**Your objective**
Keep the wording of the records intact as you retype them, and omit every image.

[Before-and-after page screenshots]
::::

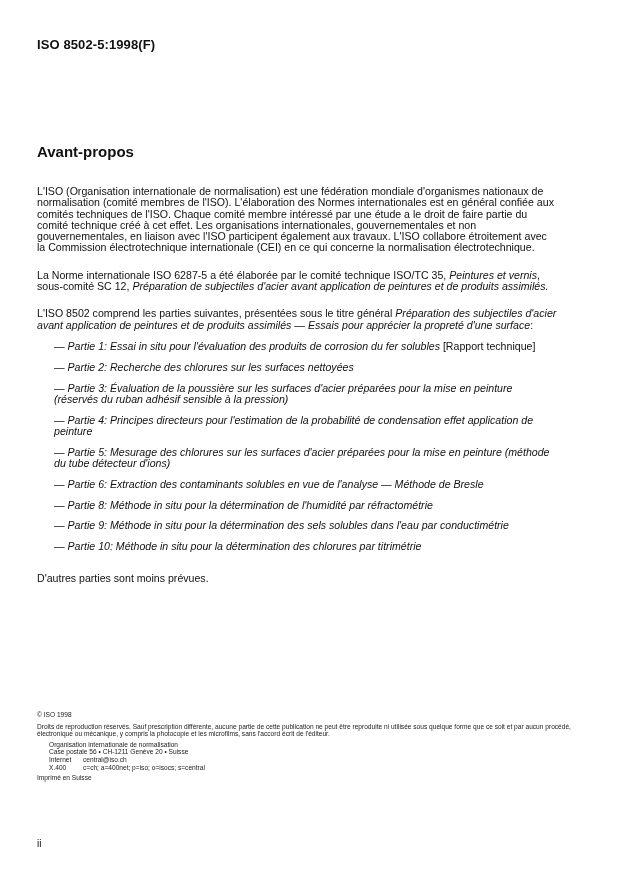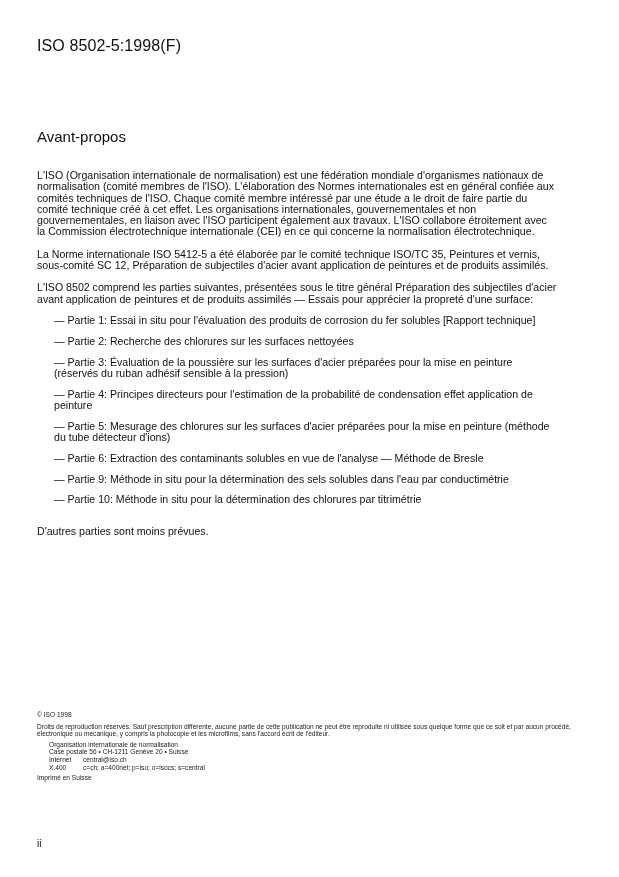--- a/index.html
+++ b/index.html
@@ -18,48 +18,48 @@
     .page {
       position: absolute;
       left: 0; top: 0;
       width: 619px;
       height: 877px;
     }
     .header-ref {
       position: absolute;
       left: 37px;
       top: 37px;
-      font-size: 16px;
-      font-weight: normal;
+      font-size: 13px;
+      font-weight: bold;
       letter-spacing: 0.1px;
     }
     .title {
       position: absolute;
       left: 37px;
-      top: 128px;
+      top: 143px;
       font-size: 15px;
-      font-weight: normal;
+      font-weight: bold;
       margin: 0;
     }
     .body {
       position: absolute;
       left: 37px;
       top: 170px;
       width: 520px;
       font-size: 10.6px;
       line-height: 11.3px;
     }
     .body p {
-      margin: 0 0 11px 0;
+      margin: 16px 0 11px 0;
     }
     .body .part {
       margin: 0 0 9.5px 17px;
     }
     .body .part:first-of-type {}
-    .italic { }
+    .italic { font-style: italic; }
     .parts-wrap { margin-top: -1px; margin-bottom: 20px; }
     .copyright {
       position: absolute;
       left: 37px;
       top: 711px;
       width: 560px;
       font-size: 6.6px;
       line-height: 7.6px;
       color: #222;
     }
@@ -81,33 +81,34 @@
 
 <div class="page">
 
   <div class="header-ref">ISO 8502-5:1998(F)</div>
 
   <h1 class="title">Avant-propos</h1>
 
   <div class="body">
     <p>L'ISO (Organisation internationale de normalisation) est une fédération mondiale d'organismes nationaux de normalisation (comité membres de l'ISO). L'élaboration des Normes internationales est en général confiée aux comités techniques de l'ISO. Chaque comité membre intéressé par une étude a le droit de faire partie du comité technique créé à cet effet. Les organisations internationales, gouvernementales et non gouvernementales, en liaison avec l'ISO participent également aux travaux. L'ISO collabore étroitement avec la Commission électrotechnique internationale (CEI) en ce qui concerne la normalisation électrotechnique.</p>
     <p>
-      <span>La Norme internationale ISO 5412-5 a été élaborée par le comité technique ISO/TC 35, </span><span class="italic">Peintures et vernis</span><span>, sous-comité SC 12, </span><span class="italic">Préparation de subjectiles d'acier avant application de peintures et de produits assimilés.</span>
+      <span>La Norme internationale ISO 6287-5 a été élaborée par le comité technique ISO/TC 35, </span><span class="italic">Peintures et vernis</span><span>, sous-comité SC 12, </span><span class="italic">Préparation de subjectiles d'acier avant application de peintures et de produits assimilés.</span>
     </p>
     <p>
       <span>L'ISO 8502 comprend les parties suivantes, présentées sous le titre général </span><span class="italic">Préparation des subjectiles d'acier avant application de peintures et de produits assimilés — Essais pour apprécier la propreté d'une surface</span><span>:</span>
     </p>
 
     <div class="parts-wrap">
       <p class="part"><span class="italic">— Partie 1: Essai in situ pour l'évaluation des produits de corrosion du fer solubles</span><span> [Rapport technique]</span></p>
       <p class="part"><span class="italic">— Partie 2: Recherche des chlorures sur les surfaces nettoyées</span></p>
       <p class="part"><span class="italic">— Partie 3: Évaluation de la poussière sur les surfaces d'acier préparées pour la mise en peinture (réservés du ruban adhésif sensible à la pression)</span></p>
       <p class="part"><span class="italic">— Partie 4: Principes directeurs pour l'estimation de la probabilité de condensation effet application de peinture</span></p>
       <p class="part"><span class="italic">— Partie 5: Mesurage des chlorures sur les surfaces d'acier préparées pour la mise en peinture (méthode du tube détecteur d'ions)</span></p>
       <p class="part"><span class="italic">— Partie 6: Extraction des contaminants solubles en vue de l'analyse — Méthode de Bresle</span></p>
+      <p class="part"><span class="italic">— Partie 8: Méthode in situ pour la détermination de l'humidité par réfractométrie</span></p>
       <p class="part"><span class="italic">— Partie 9: Méthode in situ pour la détermination des sels solubles dans l'eau par conductimétrie</span></p>
       <p class="part"><span class="italic">— Partie 10: Méthode in situ pour la détermination des chlorures par titrimétrie</span></p>
     </div>
 
     <p>D'autres parties sont moins prévues.</p>
   </div>
 
   <div class="copyright">
     <div class="c-year">©   ISO 1998</div>
     <div class="c-rights">Droits de reproduction réservés. Sauf prescription différente, aucune partie de cette publication ne peut être reproduite ni utilisée sous quelque forme que ce soit et par aucun procédé, électronique ou mécanique, y compris la photocopie et les microfilms, sans l'accord écrit de l'éditeur.</div>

::::

**Task result**
--- a/index.html
+++ b/index.html
@@ -18,48 +18,48 @@
     .page {
       position: absolute;
       left: 0; top: 0;
       width: 619px;
       height: 877px;
     }
     .header-ref {
       position: absolute;
       left: 37px;
       top: 37px;
-      font-size: 16px;
-      font-weight: normal;
+      font-size: 13px;
+      font-weight: bold;
       letter-spacing: 0.1px;
     }
     .title {
       position: absolute;
       left: 37px;
-      top: 128px;
+      top: 143px;
       font-size: 15px;
-      font-weight: normal;
+      font-weight: bold;
       margin: 0;
     }
     .body {
       position: absolute;
       left: 37px;
       top: 170px;
       width: 520px;
       font-size: 10.6px;
       line-height: 11.3px;
     }
     .body p {
-      margin: 0 0 11px 0;
+      margin: 16px 0 11px 0;
     }
     .body .part {
       margin: 0 0 9.5px 17px;
     }
     .body .part:first-of-type {}
-    .italic { }
+    .italic { font-style: italic; }
     .parts-wrap { margin-top: -1px; margin-bottom: 20px; }
     .copyright {
       position: absolute;
       left: 37px;
       top: 711px;
       width: 560px;
       font-size: 6.6px;
       line-height: 7.6px;
       color: #222;
     }
@@ -81,33 +81,34 @@
 
 <div class="page">
 
   <div class="header-ref">ISO 8502-5:1998(F)</div>
 
   <h1 class="title">Avant-propos</h1>
 
   <div class="body">
     <p>L'ISO (Organisation internationale de normalisation) est une fédération mondiale d'organismes nationaux de normalisation (comité membres de l'ISO). L'élaboration des Normes internationales est en général confiée aux comités techniques de l'ISO. Chaque comité membre intéressé par une étude a le droit de faire partie du comité technique créé à cet effet. Les organisations internationales, gouvernementales et non gouvernementales, en liaison avec l'ISO participent également aux travaux. L'ISO collabore étroitement avec la Commission électrotechnique internationale (CEI) en ce qui concerne la normalisation électrotechnique.</p>
     <p>
-      <span>La Norme internationale ISO 5412-5 a été élaborée par le comité technique ISO/TC 35, </span><span class="italic">Peintures et vernis</span><span>, sous-comité SC 12, </span><span class="italic">Préparation de subjectiles d'acier avant application de peintures et de produits assimilés.</span>
+      <span>La Norme internationale ISO 6287-5 a été élaborée par le comité technique ISO/TC 35, </span><span class="italic">Peintures et vernis</span><span>, sous-comité SC 12, </span><span class="italic">Préparation de subjectiles d'acier avant application de peintures et de produits assimilés.</span>
     </p>
     <p>
       <span>L'ISO 8502 comprend les parties suivantes, présentées sous le titre général </span><span class="italic">Préparation des subjectiles d'acier avant application de peintures et de produits assimilés — Essais pour apprécier la propreté d'une surface</span><span>:</span>
     </p>
 
     <div class="parts-wrap">
       <p class="part"><span class="italic">— Partie 1: Essai in situ pour l'évaluation des produits de corrosion du fer solubles</span><span> [Rapport technique]</span></p>
       <p class="part"><span class="italic">— Partie 2: Recherche des chlorures sur les surfaces nettoyées</span></p>
       <p class="part"><span class="italic">— Partie 3: Évaluation de la poussière sur les surfaces d'acier préparées pour la mise en peinture (réservés du ruban adhésif sensible à la pression)</span></p>
       <p class="part"><span class="italic">— Partie 4: Principes directeurs pour l'estimation de la probabilité de condensation effet application de peinture</span></p>
       <p class="part"><span class="italic">— Partie 5: Mesurage des chlorures sur les surfaces d'acier préparées pour la mise en peinture (méthode du tube détecteur d'ions)</span></p>
       <p class="part"><span class="italic">— Partie 6: Extraction des contaminants solubles en vue de l'analyse — Méthode de Bresle</span></p>
+      <p class="part"><span class="italic">— Partie 8: Méthode in situ pour la détermination de l'humidité par réfractométrie</span></p>
       <p class="part"><span class="italic">— Partie 9: Méthode in situ pour la détermination des sels solubles dans l'eau par conductimétrie</span></p>
       <p class="part"><span class="italic">— Partie 10: Méthode in situ pour la détermination des chlorures par titrimétrie</span></p>
     </div>
 
     <p>D'autres parties sont moins prévues.</p>
   </div>
 
   <div class="copyright">
     <div class="c-year">©   ISO 1998</div>
     <div class="c-rights">Droits de reproduction réservés. Sauf prescription différente, aucune partie de cette publication ne peut être reproduite ni utilisée sous quelque forme que ce soit et par aucun procédé, électronique ou mécanique, y compris la photocopie et les microfilms, sans l'accord écrit de l'éditeur.</div>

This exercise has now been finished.